WHAT NEEDS TO BE DONE: Pick out each line in these entries that contains the string "From".

┄┄┄┄┄┄

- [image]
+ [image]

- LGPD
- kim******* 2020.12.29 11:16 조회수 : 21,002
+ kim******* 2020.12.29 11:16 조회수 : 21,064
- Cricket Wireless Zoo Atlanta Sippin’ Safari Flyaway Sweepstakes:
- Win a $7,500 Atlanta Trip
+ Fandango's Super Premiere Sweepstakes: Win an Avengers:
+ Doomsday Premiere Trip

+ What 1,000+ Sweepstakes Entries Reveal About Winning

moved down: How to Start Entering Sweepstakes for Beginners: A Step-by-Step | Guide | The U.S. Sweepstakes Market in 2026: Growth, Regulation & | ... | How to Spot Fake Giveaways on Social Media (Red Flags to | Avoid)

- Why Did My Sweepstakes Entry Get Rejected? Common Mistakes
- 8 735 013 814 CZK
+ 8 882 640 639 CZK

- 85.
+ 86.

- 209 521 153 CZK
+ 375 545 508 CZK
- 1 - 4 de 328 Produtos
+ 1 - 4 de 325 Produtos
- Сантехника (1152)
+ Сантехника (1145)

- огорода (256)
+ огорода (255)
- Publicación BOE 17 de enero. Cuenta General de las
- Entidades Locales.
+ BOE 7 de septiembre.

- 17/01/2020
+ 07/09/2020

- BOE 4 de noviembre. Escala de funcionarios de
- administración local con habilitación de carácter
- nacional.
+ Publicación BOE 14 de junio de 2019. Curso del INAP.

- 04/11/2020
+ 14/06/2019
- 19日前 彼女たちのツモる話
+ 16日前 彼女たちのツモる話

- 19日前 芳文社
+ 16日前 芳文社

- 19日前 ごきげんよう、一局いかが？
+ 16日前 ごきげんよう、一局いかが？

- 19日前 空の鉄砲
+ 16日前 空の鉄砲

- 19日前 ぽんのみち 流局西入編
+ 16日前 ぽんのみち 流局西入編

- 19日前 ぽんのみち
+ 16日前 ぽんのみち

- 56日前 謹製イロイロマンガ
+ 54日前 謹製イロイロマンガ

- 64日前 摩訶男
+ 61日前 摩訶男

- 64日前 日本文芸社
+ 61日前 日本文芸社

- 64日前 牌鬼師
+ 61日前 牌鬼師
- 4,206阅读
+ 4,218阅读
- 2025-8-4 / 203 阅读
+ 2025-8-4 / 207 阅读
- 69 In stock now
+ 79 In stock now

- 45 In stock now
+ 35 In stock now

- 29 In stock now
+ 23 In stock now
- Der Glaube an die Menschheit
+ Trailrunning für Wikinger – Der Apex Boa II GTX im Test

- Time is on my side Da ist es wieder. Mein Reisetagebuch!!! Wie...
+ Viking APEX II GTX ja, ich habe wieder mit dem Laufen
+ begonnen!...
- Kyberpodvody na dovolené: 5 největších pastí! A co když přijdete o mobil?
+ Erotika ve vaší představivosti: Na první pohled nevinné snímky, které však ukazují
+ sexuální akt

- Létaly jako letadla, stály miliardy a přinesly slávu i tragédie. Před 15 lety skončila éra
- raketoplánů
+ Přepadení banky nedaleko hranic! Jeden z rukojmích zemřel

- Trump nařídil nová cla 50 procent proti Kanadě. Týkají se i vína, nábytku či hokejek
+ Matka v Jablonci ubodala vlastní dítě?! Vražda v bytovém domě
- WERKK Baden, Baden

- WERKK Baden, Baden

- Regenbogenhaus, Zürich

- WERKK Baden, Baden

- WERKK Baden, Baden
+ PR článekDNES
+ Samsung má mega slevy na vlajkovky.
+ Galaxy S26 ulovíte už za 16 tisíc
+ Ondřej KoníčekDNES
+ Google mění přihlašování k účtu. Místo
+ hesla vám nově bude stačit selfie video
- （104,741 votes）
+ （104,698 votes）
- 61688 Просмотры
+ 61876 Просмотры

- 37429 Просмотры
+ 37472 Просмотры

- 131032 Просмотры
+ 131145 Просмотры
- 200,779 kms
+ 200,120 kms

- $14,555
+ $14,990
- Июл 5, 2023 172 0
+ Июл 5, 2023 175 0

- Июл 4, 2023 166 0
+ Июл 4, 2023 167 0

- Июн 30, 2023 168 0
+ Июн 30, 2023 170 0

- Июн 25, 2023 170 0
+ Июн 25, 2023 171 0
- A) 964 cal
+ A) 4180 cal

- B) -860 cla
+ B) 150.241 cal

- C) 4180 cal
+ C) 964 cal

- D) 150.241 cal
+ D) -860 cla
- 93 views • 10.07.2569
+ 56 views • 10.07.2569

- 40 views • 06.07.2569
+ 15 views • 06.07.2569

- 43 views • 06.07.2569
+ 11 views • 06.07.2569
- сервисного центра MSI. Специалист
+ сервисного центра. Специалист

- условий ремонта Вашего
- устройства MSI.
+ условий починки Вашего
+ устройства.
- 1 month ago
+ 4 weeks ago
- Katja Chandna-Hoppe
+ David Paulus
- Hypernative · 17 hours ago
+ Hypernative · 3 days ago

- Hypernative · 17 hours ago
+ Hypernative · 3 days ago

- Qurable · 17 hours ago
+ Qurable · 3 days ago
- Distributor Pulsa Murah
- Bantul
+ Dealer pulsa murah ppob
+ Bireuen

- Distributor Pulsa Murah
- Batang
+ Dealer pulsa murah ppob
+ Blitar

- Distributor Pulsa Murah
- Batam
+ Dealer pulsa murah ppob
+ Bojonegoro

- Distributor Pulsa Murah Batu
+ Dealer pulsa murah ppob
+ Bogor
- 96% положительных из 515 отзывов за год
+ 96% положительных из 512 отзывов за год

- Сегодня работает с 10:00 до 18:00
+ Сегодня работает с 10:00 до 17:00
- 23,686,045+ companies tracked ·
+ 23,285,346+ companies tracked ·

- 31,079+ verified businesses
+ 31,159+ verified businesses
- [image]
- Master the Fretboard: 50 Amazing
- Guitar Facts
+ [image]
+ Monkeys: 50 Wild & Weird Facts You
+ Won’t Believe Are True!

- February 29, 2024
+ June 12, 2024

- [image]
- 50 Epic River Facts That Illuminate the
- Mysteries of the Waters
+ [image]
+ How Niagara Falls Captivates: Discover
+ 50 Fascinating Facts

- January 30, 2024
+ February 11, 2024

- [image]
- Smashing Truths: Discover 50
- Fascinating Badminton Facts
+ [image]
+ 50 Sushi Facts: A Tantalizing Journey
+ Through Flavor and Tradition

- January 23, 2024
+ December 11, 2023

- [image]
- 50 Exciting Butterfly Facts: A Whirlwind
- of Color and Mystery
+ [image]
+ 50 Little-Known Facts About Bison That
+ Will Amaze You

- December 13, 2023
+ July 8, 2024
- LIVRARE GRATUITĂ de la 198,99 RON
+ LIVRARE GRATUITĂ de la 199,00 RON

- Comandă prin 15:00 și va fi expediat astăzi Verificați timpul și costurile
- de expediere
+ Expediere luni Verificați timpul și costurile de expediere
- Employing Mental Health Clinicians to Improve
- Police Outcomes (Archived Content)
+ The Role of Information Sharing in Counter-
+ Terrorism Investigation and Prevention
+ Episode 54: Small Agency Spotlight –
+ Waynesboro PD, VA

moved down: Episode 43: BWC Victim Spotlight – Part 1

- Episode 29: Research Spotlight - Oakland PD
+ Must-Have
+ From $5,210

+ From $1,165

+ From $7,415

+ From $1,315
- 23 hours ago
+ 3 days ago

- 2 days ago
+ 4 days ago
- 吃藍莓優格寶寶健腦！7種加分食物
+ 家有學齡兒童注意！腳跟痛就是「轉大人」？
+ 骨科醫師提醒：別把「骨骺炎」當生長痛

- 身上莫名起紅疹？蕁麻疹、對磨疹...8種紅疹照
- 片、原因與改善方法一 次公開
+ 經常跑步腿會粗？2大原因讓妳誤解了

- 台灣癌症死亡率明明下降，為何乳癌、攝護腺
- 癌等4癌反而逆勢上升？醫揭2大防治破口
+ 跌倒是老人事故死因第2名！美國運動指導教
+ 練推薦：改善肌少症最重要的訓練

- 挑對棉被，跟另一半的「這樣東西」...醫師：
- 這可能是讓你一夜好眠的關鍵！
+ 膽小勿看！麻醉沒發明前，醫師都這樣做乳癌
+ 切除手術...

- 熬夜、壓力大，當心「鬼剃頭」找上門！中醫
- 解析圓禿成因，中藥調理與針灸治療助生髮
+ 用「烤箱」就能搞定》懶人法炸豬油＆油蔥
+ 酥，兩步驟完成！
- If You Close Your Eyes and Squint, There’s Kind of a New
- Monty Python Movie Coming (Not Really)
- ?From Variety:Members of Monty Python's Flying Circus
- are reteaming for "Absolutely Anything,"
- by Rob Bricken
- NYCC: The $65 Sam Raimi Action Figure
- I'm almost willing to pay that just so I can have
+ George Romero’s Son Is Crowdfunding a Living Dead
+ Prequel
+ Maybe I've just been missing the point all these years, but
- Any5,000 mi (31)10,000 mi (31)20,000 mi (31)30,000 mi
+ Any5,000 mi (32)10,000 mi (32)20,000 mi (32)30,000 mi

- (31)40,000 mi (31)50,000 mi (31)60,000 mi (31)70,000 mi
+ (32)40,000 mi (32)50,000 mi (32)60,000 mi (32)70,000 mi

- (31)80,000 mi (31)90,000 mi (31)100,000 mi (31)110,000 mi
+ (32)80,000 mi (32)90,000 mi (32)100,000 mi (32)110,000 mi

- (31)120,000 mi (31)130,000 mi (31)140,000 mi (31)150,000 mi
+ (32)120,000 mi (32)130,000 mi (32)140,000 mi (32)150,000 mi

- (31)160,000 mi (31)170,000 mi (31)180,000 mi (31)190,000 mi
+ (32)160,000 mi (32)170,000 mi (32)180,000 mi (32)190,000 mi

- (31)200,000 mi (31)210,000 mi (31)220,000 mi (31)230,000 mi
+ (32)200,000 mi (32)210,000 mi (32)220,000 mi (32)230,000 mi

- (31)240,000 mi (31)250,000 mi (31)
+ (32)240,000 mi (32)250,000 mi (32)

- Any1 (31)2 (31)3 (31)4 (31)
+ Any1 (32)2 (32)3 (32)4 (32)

┄┄┄┄┄┄

SOLVED EXERCISE:
+ From $5,210
+ From $1,165
+ From $7,415
+ From $1,315
- ?From Variety:Members of Monty Python's Flying Circus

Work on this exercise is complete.